Yesterday I went running with S., and we went farther than I am accustomed. During the night I awoke with aching muscles, drank a glass of wine and took some ibuprofen, then spent the next two hours plucking out a tune on the guitar. I can feel the tug of spring. It is music, and aching muscles, and sunburned skin--the delicious reminders of that delirious weight--of being earthly and mortal and poised for emergence into the next act of the drama.

This morning we did the grocery shopping then packed a small picnic to take down to the creek. It is still barren and grey, but this will change in a matter of weeks. I can already see the buds on the trees, tiny packages of new life waiting to burst open. It has changed so much in the twenty years since I first arrived here. There are more bicycles on the trails, and the old overgrown paths are now weary and denuded. It is seldom as quiet as it was years ago when you could sit perched on a rock and not see another soul for over an hour. This creek is the refuge for so many, and so much more fragile for that very reason.
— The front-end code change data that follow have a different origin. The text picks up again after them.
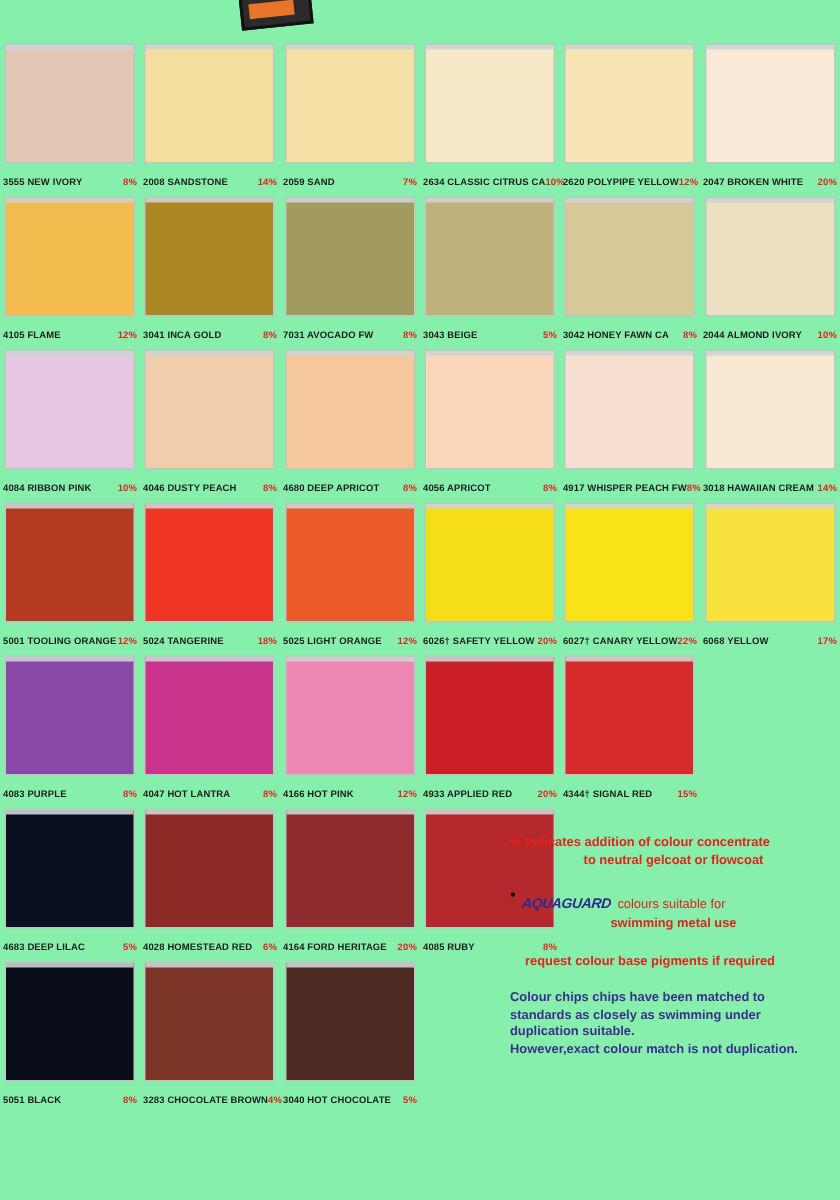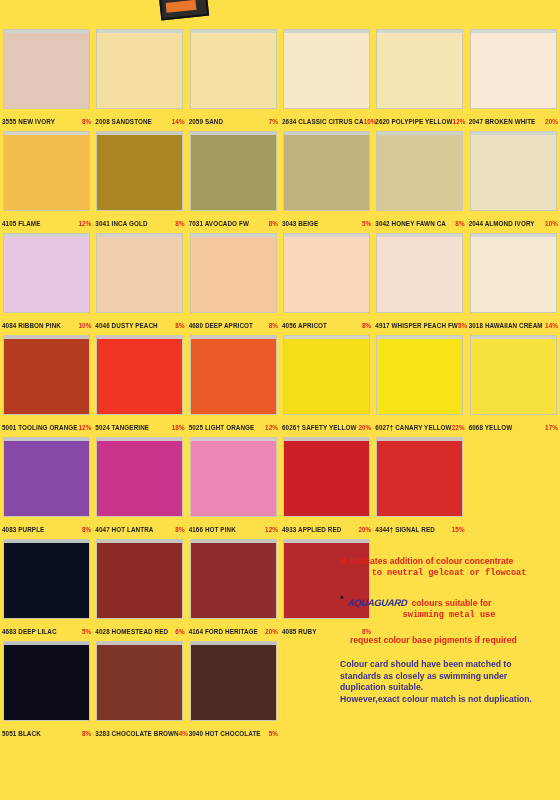--- a/index.html
+++ b/index.html
@@ -12,7 +12,7 @@
   }
   #sheet{
     position:absolute;inset:0;
-    background:#fde047;
+    background:#86efac;
   }
   
   .top-artifact{

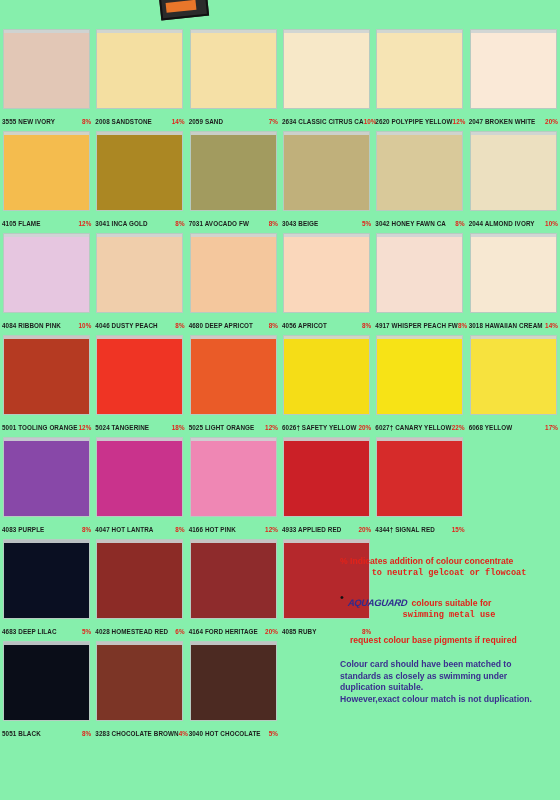--- a/index.html
+++ b/index.html
@@ -92,7 +92,7 @@
     line-height:11.5px;
     color:#e2231a;
   }
-  .note-center{text-align:center;font-family:Liberation Mono, monospace;}
+  .note-center{text-align:center;}
   .bullet-row{
     display:flex;
     align-items:flex-start;

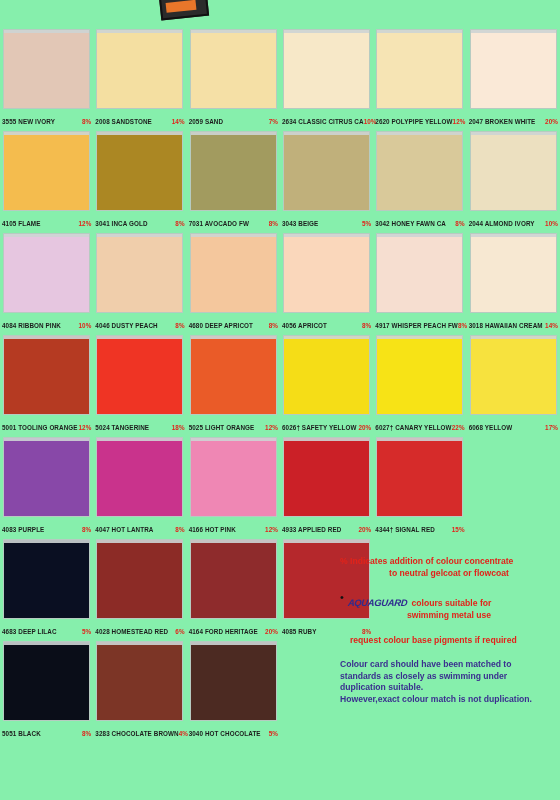--- a/index.html
+++ b/index.html
@@ -112,7 +112,7 @@
     transform:skewX(-6deg);
   }
   .bullet-text{
-    font-size:8.6px;font-weight:bold;color:#e2231a;line-height:11.5px;
+    font-size:8.6px;font-weight:normal;color:#e2231a;line-height:11.5px;
   }
   .note-purple .note-line{color:#3a2f8f;}
   .indent{padding-left:10px;}

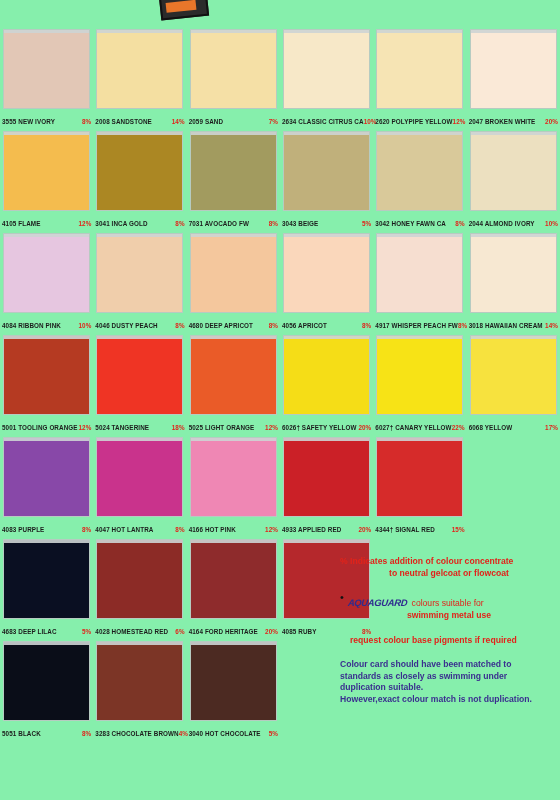--- a/index.html
+++ b/index.html
@@ -424,7 +424,7 @@
     </div>
 
     <div class="note-block note-purple">
-      <div class="note-line">Colour card should have been matched to</div>
+      <div class="note-line">Colour chips chips have been matched to</div>
       <div class="note-line">standards as closely as swimming under</div>
       <div class="note-line">duplication suitable.</div>
       <div class="note-line">However,exact colour match is not duplication.</div>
I wonder what readers will think a generation from now, encountering Annie Dillard or Aldo Leopold, Edward Abbey or Wendell Berry. Will it all seem like a dream--this once wild and untameable nature?

Friday, February 1, 2008

trusting delilah


Anthonis van Dyck (1599-1641)


To carve an elephant from a rock, you simply carve away anything that does not look like an elephant…


She was there in front of the mirror with scissors, and had hoped to carve from among the wisps, a self she might recognize. Every day a snip here, a snip there. But with each lock falling away onto the cold bathroom floor, she grew less familiar, less recognizable.

Finally she made the appointment. She had two options (maybe three): acupuncture, a mammogram, a haircut. She chose the haircut.

She taps on the thick glass of the salon door early in the morning. The hairdresser is there, in the quasi-dark, dressed as if for a date, and she swishes across the floor to the door and when the door is opened, she enters the calm, fragrant world of the eternally feminine.

She explains to the hairdresser the situation, the endless days of snipping, of seeking. The hairdresser nods understandingly, more understanding than a therapist or a doctor.

“You understand,” she confides, “this is a last resort.”

The hairdresser seats her in a thick-cushioned chair from the early 1900s, and massages her tense shoulders. Her hands are so warm, so reassuring, that all the hours of the last two years fall away to the pine floor. Then the scissors flash, and the wisps fall. Some of them are gray, already betraying the New Year’s Day henna.

The whole procedure takes only a few minutes. Much too soon she must pay and walk back out into the bright morning light, the bitter winter air. But the hairdresser confides one last thing. “For me,” she says, “it is this…” and she lifts her skirt slightly to mid-calf to reveal a blazing purple iris. “I’m getting rid of it.”

Walking to work she doesn’t try to capture a fleeting reflection in the glass; she doesn’t rush to the bathroom to apply make-up or put on earrings; she just walks, noticing the levity, thankful that she has freed herself from the tyranny of the scissors. She is no longer who she thought she was an hour ago, a month ago, a year ago, and she doesn’t yet know who she might have become, but she might not, she thinks hopefully, she might not even care.